Each generated chromatogram was manually screened prior to DNA alignment in MEGA X58. The sequences were proofread and independently aligned and then inspected for deletions, insertions and stop codons using the same software. All sequences have been uploaded in BOLD54 and deposited in GenBank55 (Accession nos. MW498499 - MW498843).
A total of 350 COI sequences were determined in this study. To assess the taxon discrimination between all specimens, pairwise genetic distances were calculated within and between species, genera, and families based on the Kimura 2-parameter (K2P) distance model59 using the analytical tools available in the BOLD system platform. To depict a graphical representation of the genetic relationships of the sequences, Bayesian Inference (BI) and Maximum Likelihood (ML) analyses were run in BEAST 260 and raxmlGUI 2.061 program, respectively.
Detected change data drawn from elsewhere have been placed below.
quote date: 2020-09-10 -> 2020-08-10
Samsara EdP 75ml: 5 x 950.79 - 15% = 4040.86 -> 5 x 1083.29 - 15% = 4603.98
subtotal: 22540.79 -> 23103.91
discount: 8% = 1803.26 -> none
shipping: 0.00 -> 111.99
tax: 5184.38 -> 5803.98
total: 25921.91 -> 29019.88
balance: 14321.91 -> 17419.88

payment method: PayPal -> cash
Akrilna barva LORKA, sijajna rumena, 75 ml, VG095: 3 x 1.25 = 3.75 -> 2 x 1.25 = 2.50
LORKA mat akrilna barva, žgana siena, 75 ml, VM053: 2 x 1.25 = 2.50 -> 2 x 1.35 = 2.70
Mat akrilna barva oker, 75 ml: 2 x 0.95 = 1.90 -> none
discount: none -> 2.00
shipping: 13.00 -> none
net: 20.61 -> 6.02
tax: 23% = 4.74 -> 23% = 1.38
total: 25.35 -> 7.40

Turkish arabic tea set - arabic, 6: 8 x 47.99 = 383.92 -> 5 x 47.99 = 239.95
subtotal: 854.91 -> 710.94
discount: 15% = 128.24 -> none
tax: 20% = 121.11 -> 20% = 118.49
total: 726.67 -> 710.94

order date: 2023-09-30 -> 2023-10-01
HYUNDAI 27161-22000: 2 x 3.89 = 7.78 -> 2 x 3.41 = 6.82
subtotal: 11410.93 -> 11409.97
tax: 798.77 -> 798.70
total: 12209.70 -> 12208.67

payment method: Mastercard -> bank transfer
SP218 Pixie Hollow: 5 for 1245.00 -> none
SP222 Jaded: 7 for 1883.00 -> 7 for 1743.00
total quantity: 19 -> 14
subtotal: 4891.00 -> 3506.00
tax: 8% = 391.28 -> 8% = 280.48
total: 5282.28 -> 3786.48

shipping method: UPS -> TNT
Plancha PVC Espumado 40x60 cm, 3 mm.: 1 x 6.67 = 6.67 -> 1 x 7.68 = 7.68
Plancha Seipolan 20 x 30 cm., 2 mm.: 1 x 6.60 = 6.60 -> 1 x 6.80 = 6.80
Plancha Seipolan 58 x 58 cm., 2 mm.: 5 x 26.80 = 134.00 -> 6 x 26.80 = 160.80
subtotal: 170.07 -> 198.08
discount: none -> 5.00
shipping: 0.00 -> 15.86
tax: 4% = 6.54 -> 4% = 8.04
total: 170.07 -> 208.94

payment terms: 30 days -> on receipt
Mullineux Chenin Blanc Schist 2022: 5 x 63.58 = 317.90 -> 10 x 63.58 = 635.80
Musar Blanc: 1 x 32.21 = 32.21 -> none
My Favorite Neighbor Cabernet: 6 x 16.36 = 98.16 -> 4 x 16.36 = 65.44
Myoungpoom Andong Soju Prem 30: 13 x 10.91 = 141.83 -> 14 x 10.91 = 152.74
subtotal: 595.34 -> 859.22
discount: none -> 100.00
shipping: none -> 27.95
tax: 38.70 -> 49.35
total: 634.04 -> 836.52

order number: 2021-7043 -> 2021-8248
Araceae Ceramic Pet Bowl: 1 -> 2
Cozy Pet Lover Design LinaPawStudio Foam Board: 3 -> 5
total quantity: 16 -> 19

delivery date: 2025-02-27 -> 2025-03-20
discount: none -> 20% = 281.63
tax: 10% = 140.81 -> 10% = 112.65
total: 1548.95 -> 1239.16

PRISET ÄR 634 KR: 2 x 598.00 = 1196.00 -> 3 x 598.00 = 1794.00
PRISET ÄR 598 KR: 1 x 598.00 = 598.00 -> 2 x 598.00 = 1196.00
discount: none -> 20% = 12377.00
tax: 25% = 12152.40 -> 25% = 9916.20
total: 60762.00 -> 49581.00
The GTR+I+G substitution model was determined as the best one in PartitionFinder 262, as implemented in the CIPRES portal63. The BI tree was constructed with the GTR+I+G substitution model, empirical base frequencies with four gamma categories, employing a relaxed lognormal clock and the birth-death model. Two Markov Chain Monte Carlo (MCMC) chains of 40 million were run independently, sampled every 1000 generations and the first 20% were discarded as burn-in. Both run performances were then assessed for convergence (ESS > 200) using Tracer 1.7.1 and combined using LogCombiner 2.4.8 before the final tree was constructed using TreeAnnotator 2.4.7, within the BEAST 2 package60. The ML tree was also built based on the GTR+I+G model with 1000 nonparametric bootstrap replicates. Both constructed trees were then viewed and edited in FigTree 1.4.464.
Three different sequence-based methods were used to delimit the Molecular Operational Taxonomic Units (MOTUs) from the analysed sequences - (1) Refined Single Linkage (RESL), (2) Automatic Barcode Gap Discovery (ABGD), and (3) Generalized Mixed Yule Coalescent (GMYC). The first analysis was done within the BOLD platform using the RESL algorithm65 to assign sequences to a dedicated Barcode Index Numbers (BIN). Next, the ABGD39 analysis was run at the webserver (https://bioinfo.mnhn.fr/abi/public/abgd/abgdweb.html) to census divergence within the analysed dataset for species delimitation. The ABGD analysis was run with the following settings: relative gap width X=1.0, intraspecific divergence (P) values range from 0.001 to 0.0059 for all the distance metrics, while all other parameter values were kept as default. Finally, the GMYC method66 was employed with the fully resolved, BI ultrametric COI tree (see above for the reconstruction method). A single-threshold GMYC analysis was run in RStudio67 with the ‘splits’ package.
All the COI sequences analysed in this study are available in the BOLD system under the DBMR project. The sequences can also be retrieved in GenBank (Accession nos. MW498499 - MW498843).